Blake Griffin has changed so much since his rookie year. This isn’t an original observation, but having not seen him play in a while, I had forgotten that he’s no longer the explosive rim-wrecker he was a few years back. The Ringer’s Kevin O’Connor had a great piece in August about how Griffin’s shot selection has evolved, and he’s still really good...but it somehow doesn’t feel like enough.
Bonus editorialization time! This is the first national broadcast game I’ve watched since the Bucks’ last national broadcast (01/06 vs. the Knicks), and I have forgotten how much I hate all commercials. What are these movies? Why are taco shells made out of Doritos now? Why do we need military-grade pickup trucks with our fake-looking burgers? At least the Andersons were able to get tickets to the game (once again), which put me right back in my repetitive-League-Pass-commercial comfort zone.
Is it just me, or is Malcolm Brogdon really good at attacking closeouts? I’m not sure if the stats bear this out, but he seems so balanced and knows exactly when to freeze his momentum, then launch himself past the now out-of-position opponent.
When he’s recovering in transition to set up on defense, Thon Maker is really fast. He seems to be constantly accelerating, which is really something for a 7’1” human to do.
Did you know Luc Richard Mbah a Moute could shoot? I don’t remember that Luc Richard Mbah a Moute could shoot. I guess Luc Richard Mbah a Moute can shoot.
...Okay, the Reese’s commercial with the bunny and the peanut butter and the Marvin Gaye made me chuckle.
Foul trouble aside, it’s really fun to hear national broadcasters fawn over Giannis. Doug Collins seemed particularly impressed with some of Antetokounmpo’s plays, and it makes me jealous of the non-Milwaukee people who are just now starting to find out what Giannis is capable of.
Kidd started the fourth quarter with Dellavedova-Terry-Middleton-Teletovic-Henson. I didn’t like it, and neither did you, but it somehow didn’t all fall apart. That lineup did play together until the 5:35 mark in the fourth quarter, making it yet another bench lineup that played way longer than many would expect (or want).

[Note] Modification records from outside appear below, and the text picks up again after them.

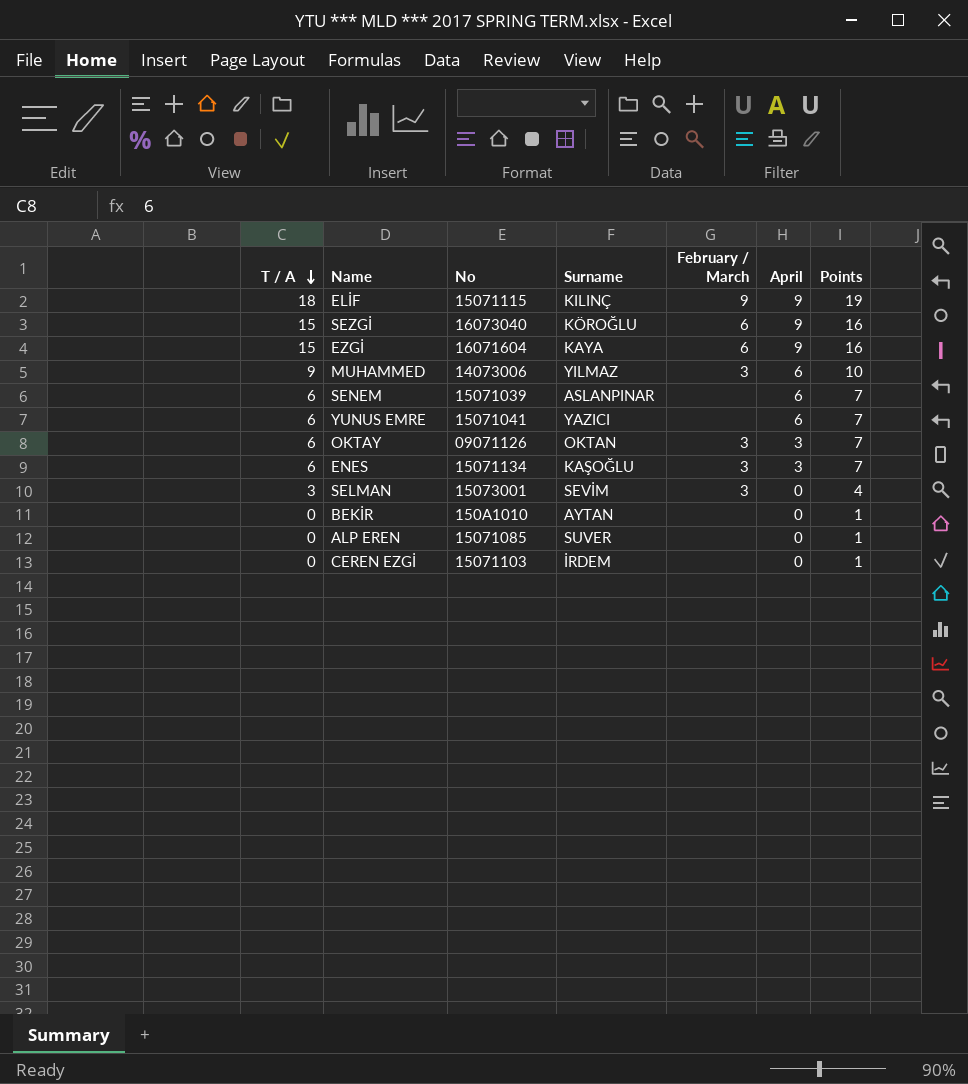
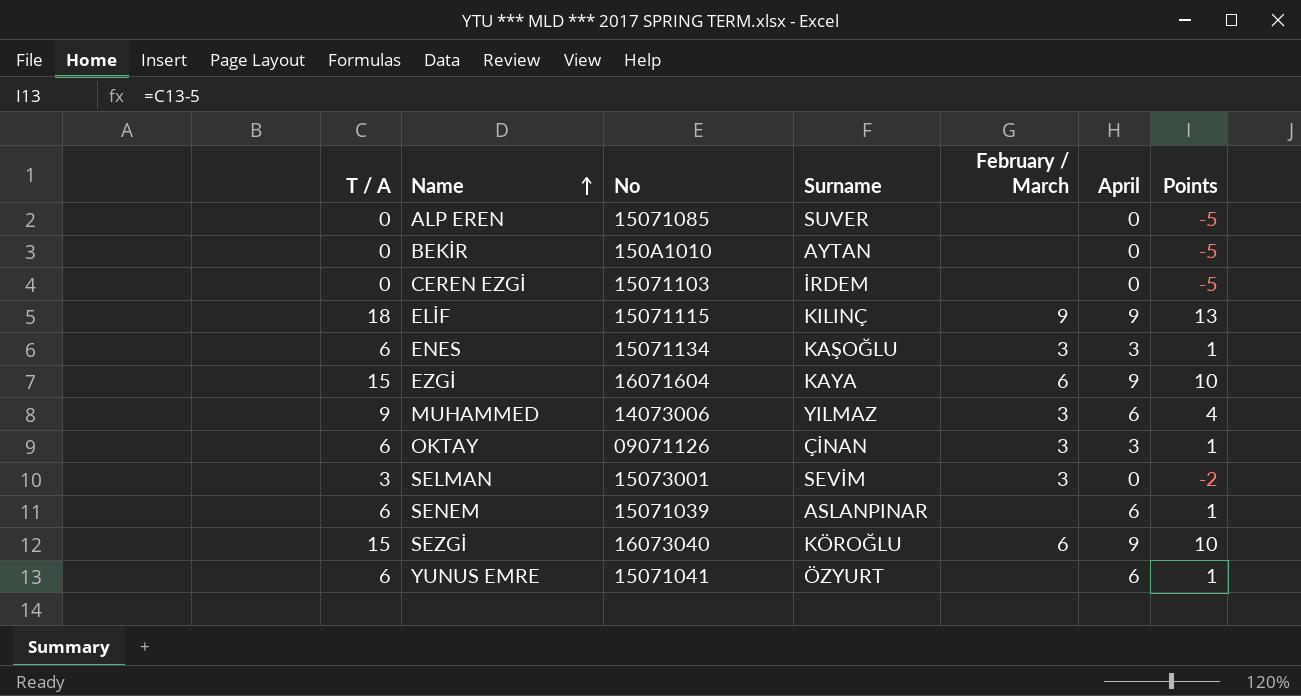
row order: T / A descending -> Name ascending
column Points | formula: [T / A] + 1 -> [T / A] - 5
OKTAY | Surname: OKTAN -> ÇİNAN
YUNUS EMRE | Surname: YAZICI -> ÖZYURT

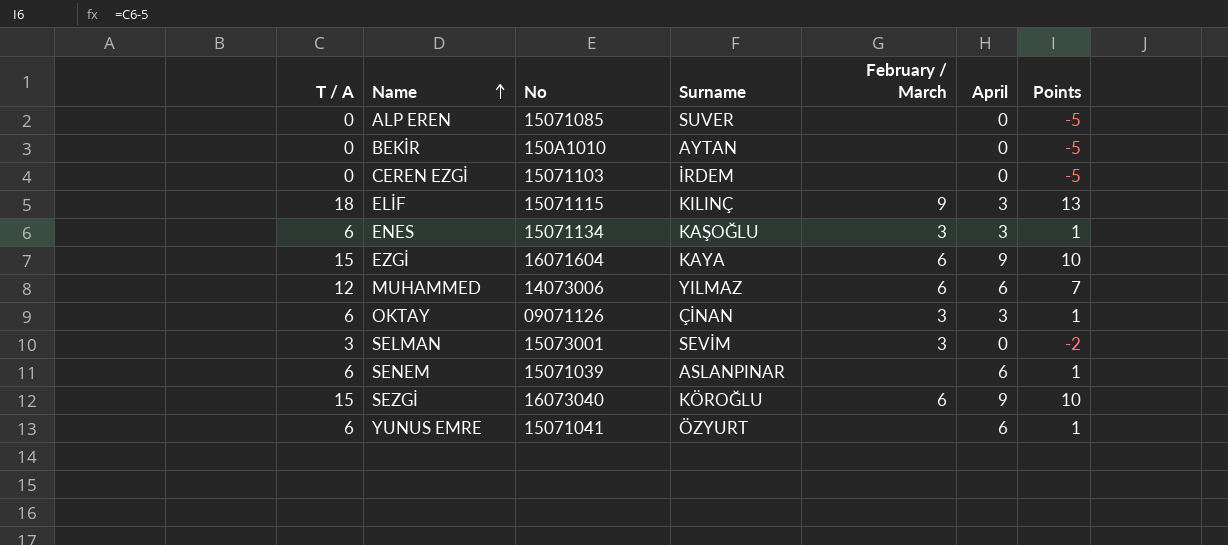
ELİF | April: 9 -> 3
MUHAMMED | T / A: 9 -> 12
MUHAMMED | February / March: 3 -> 6
MUHAMMED | Points: 4 -> 7

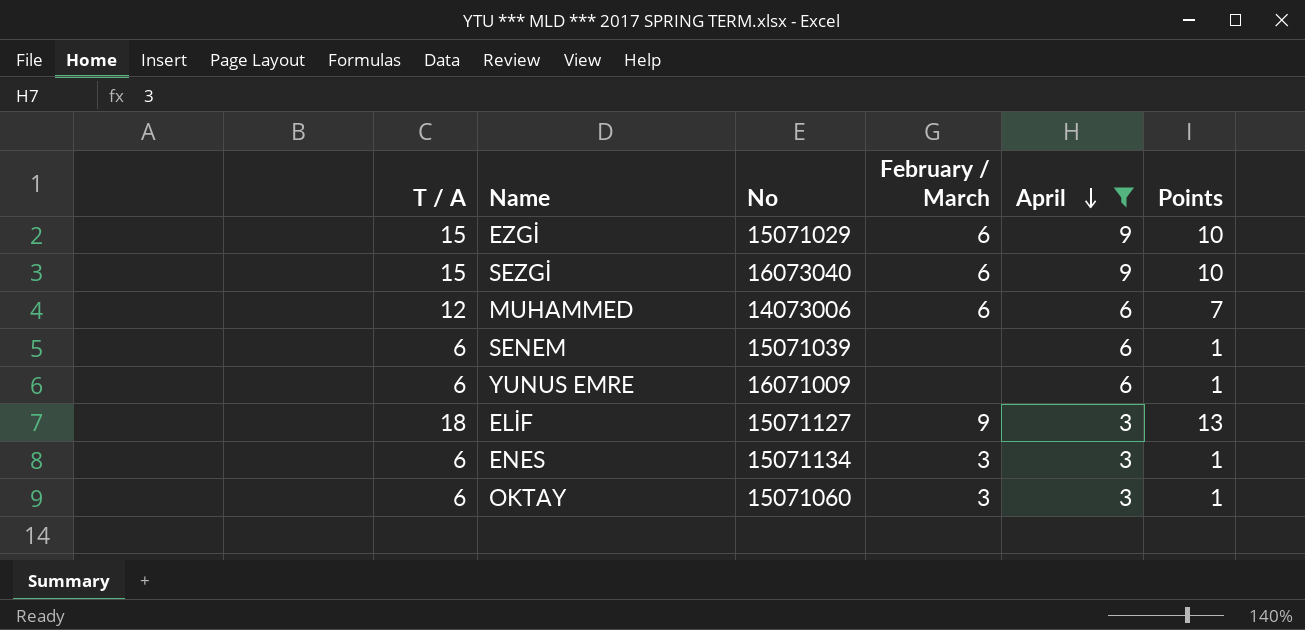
filter: none -> April != 0
row order: Name ascending -> April descending
column Surname | position: 4 -> none
EZGİ | No: 16071604 -> 15071029
YUNUS EMRE | No: 15071041 -> 16071009
ELİF | No: 15071115 -> 15071127
OKTAY | No: 09071126 -> 15071060

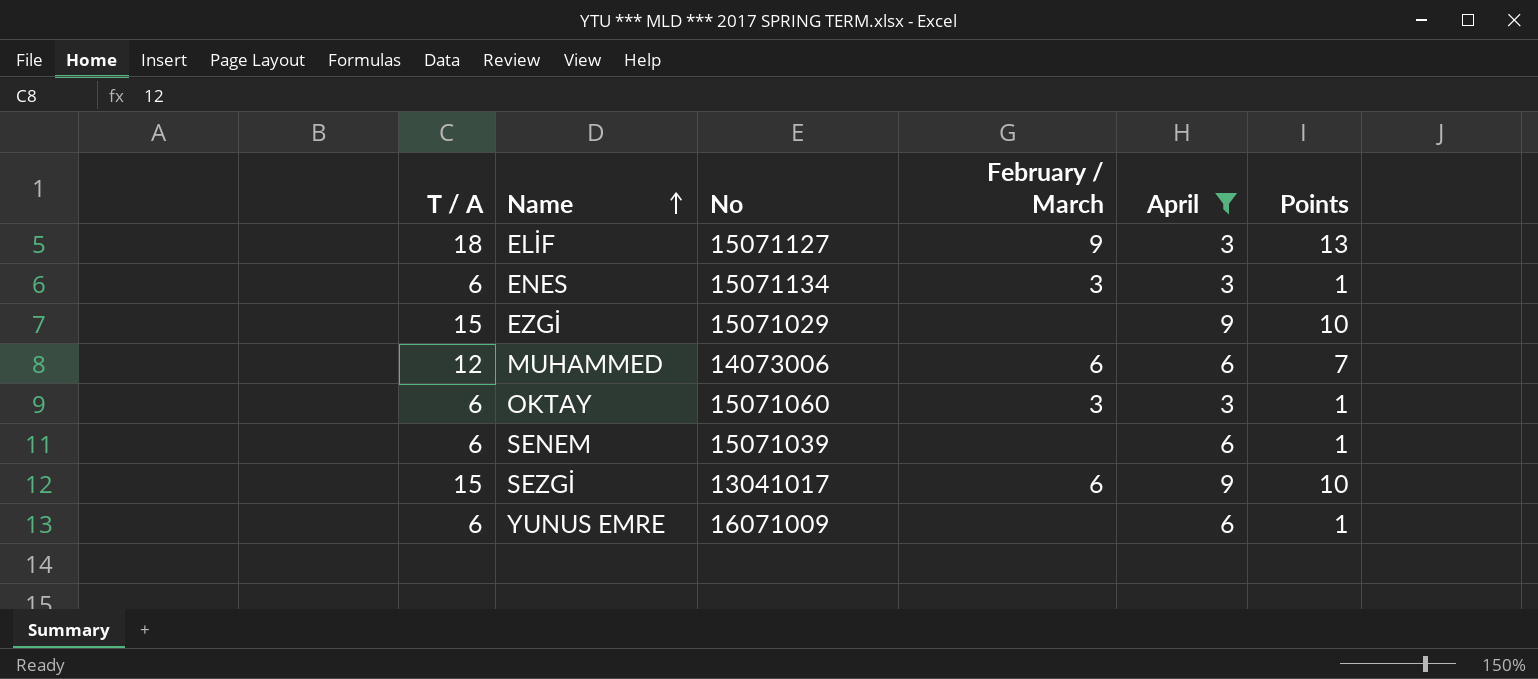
row order: April descending -> Name ascending
EZGİ | February / March: 6 -> none
SEZGİ | No: 16073040 -> 13041017

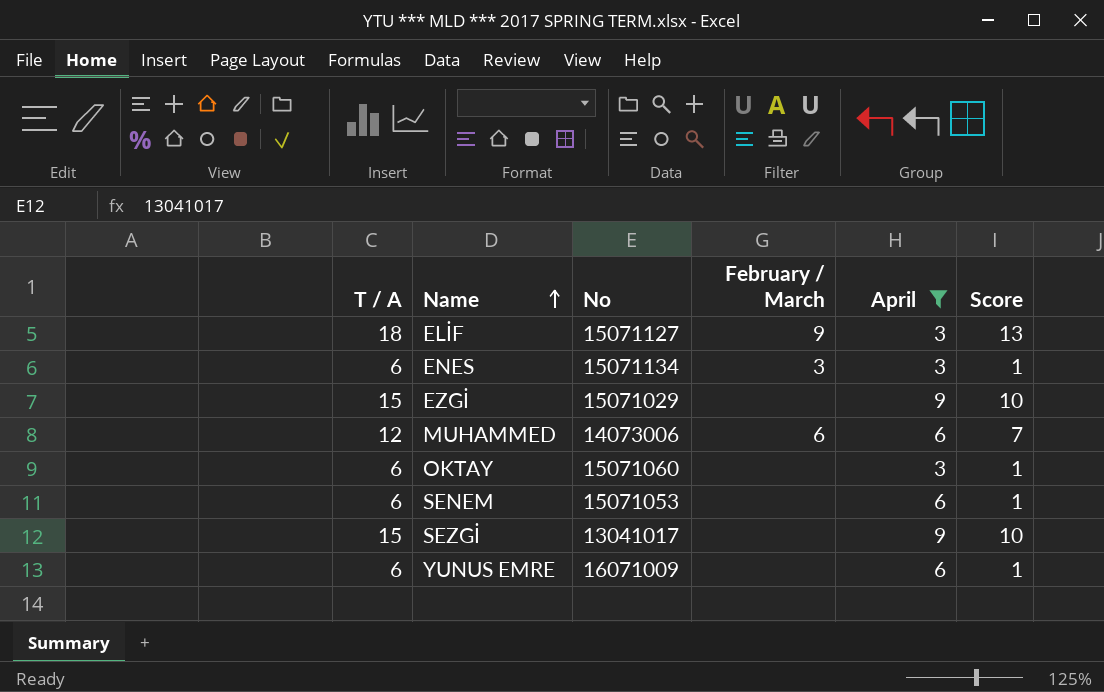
column name: Points -> Score
OKTAY | February / March: 3 -> none
SENEM | No: 15071039 -> 15071053
SEZGİ | February / March: 6 -> none

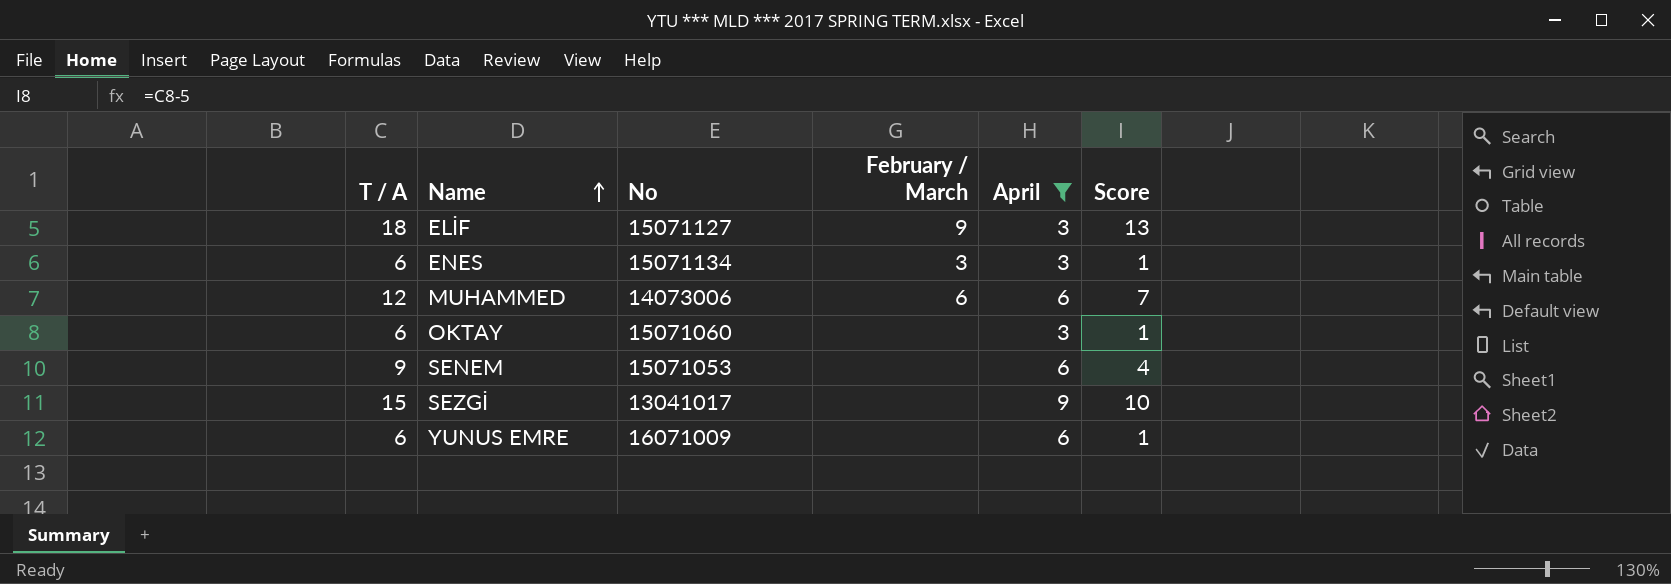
row EZGİ: 15 | 15071029 | none | 9 | 10 -> none
SENEM | T / A: 6 -> 9
SENEM | Score: 1 -> 4

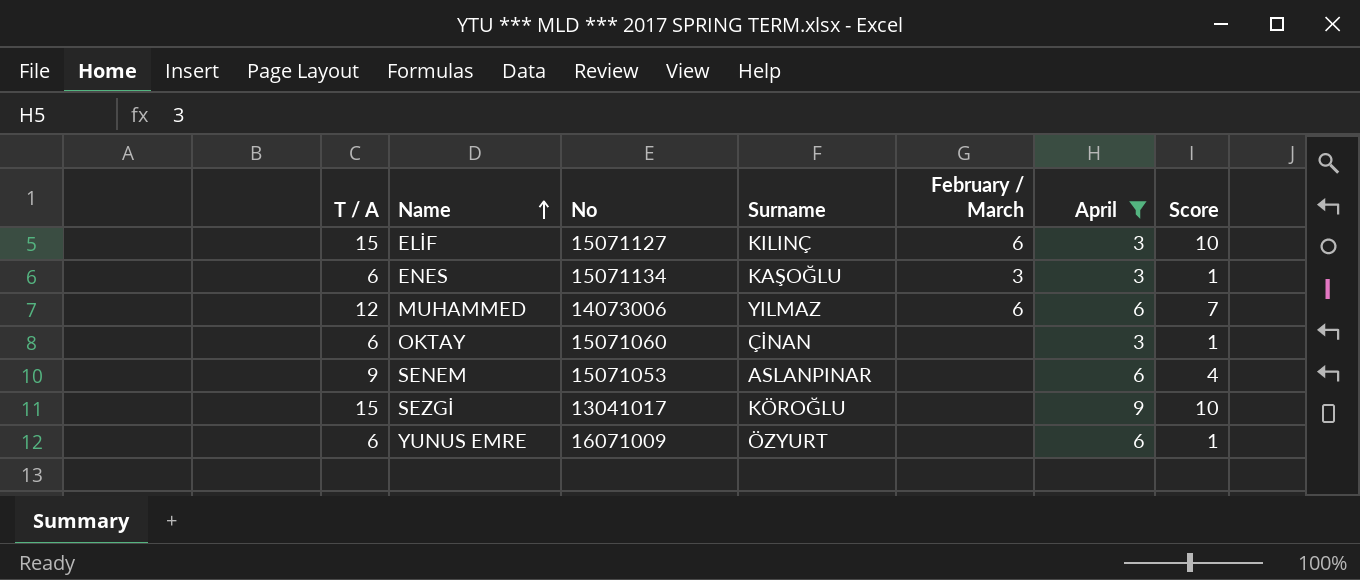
column Surname | position: none -> 4
ELİF | T / A: 18 -> 15
ELİF | February / March: 9 -> 6
ELİF | Score: 13 -> 10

At the 3:00 mark of the fourth quarter, the Bucks displayed one of their more impressive defensive efforts in recent memory. After forcing the ball to move back to the top of the key, Blake Griffin got the ball isolated against Malcolm Brogdon, who bodied him up and forced Griffin to pass to Chris Paul in the corner, where Matthew Dellavedova harassed him into an airball three, and the Clippers lost possession on the shot clock violation. Jason Kidd was eager to show his approval, standing at half court clapping with more energy than LaVar Ball talks about his sons.
There’s another “Fast and the Furious” movie?! Why is there a submarine?!

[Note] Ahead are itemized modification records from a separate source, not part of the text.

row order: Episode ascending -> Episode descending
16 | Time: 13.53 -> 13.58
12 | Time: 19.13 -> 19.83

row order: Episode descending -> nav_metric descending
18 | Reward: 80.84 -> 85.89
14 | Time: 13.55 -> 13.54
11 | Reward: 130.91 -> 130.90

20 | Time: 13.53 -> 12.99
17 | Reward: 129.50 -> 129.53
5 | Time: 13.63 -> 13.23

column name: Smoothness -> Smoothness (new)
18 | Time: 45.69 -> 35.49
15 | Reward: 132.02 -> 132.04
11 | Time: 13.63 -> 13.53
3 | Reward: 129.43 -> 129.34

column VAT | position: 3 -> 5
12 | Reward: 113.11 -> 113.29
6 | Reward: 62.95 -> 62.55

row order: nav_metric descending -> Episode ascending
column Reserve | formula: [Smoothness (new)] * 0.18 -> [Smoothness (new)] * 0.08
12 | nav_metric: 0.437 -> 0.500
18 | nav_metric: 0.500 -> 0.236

With a win tonight, Milwaukee moves to 1-1 on the first third of this six-game road trip, and 33-34 on the year. More importantly, they’re now 11-4 in their last fifteen games, and are now planted in the 7th seed in the Eastern Conference, and are only 1.5 games back of the 6th-seeded Indiana Pacers.
With only fifteen games remaining (and ten on the road), every matchup counts for this playoff-chasing Bucks team. To that end, Milwaukee will stick around in Los Angeles for a matchup against the (finally-tanking) Lakers on Friday night.